Prime Minister Aleksandar Vucic received about 55 percent of the votes. His nearest rival, Sasa Jankovic, trailed with just over 16 percent in Serbia's presidential election.

Conservative Prime Minister Aleksandar Vucic on Sunday won Serbia's presidential election, taking about 55 percent of the votes.
The election result has confirmed Vucic's domination of the Balkan country as he pursues a balancing act between Europe and Russia.
Zoran Kusovac in Belgrade has this report for TRT World.
Unrivalled power & threat of authoritarianism
"For me it is important this election demonstrated that a large majority of Serbian citizens favours the continuation of the European path while maintaining close ties with China and Russia," said Vucic.
His nearest rival, opposition candidate and former rights advocate Sasa Jankovic, trailed wtih just over 16 percent, according to two projections by polling groups CRTA and Ipsos.

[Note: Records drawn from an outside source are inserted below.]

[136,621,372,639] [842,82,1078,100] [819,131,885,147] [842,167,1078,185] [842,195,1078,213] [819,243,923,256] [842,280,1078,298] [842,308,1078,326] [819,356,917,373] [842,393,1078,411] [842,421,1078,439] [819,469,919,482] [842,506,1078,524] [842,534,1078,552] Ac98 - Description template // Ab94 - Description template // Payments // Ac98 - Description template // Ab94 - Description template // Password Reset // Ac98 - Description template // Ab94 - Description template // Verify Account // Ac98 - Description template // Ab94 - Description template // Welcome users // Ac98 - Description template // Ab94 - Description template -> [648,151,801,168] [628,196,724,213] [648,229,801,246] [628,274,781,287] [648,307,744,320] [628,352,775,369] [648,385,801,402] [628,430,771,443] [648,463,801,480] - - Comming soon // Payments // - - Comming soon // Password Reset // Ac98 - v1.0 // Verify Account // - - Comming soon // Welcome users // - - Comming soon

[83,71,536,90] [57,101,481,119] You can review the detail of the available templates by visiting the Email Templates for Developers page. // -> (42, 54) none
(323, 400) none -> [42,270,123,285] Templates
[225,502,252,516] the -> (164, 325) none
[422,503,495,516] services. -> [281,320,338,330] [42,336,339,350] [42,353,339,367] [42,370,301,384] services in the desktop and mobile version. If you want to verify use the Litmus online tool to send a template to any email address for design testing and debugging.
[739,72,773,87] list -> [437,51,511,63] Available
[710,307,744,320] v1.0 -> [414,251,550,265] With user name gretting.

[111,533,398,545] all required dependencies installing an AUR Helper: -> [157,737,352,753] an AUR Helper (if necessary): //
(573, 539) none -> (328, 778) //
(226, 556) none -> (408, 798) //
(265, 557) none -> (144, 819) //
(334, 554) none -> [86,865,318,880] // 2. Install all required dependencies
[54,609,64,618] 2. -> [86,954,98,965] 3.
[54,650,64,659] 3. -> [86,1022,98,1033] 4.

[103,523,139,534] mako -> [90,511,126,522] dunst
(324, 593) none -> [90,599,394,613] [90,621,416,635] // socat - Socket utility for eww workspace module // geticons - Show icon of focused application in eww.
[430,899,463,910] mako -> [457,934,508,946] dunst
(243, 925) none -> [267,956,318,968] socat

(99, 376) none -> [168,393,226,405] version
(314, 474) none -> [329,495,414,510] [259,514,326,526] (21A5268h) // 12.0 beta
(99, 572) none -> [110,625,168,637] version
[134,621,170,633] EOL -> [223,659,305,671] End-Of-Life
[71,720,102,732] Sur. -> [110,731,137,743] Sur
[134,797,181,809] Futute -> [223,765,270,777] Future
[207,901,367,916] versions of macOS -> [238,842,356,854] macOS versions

25-year-old student Luka Maksimovic, who ran as a white-suited parody of a sleazy political fraudster called Ljubisa "Beli" Preletacevic, came in third with just over nine percent.
The result marked a political humiliation for opposition parties.
"Real victim again is our fragile democracy and whole generation of people, qualified, educated, capable, democratic who will have no other way but to leave this country," said opposition activist Tanja Petovar.
Vucic will take on the largely ceremonial post at the end of May, but is expected to retain de facto power through his control of the ruling Progressive Party.
Vucic's critics accuse him of increasing authoritarianism since his party rose to power in 2012 and he became prime minister three years ago.
He denies the charge but has struggled to shake it given his record when last in government, in the dying days of Yugoslavia. Then, in his late 20s, Vucic was Serbia's feared information minister behind legislation designed to muzzle criticism of the government during the 1998-99 Kosovo war.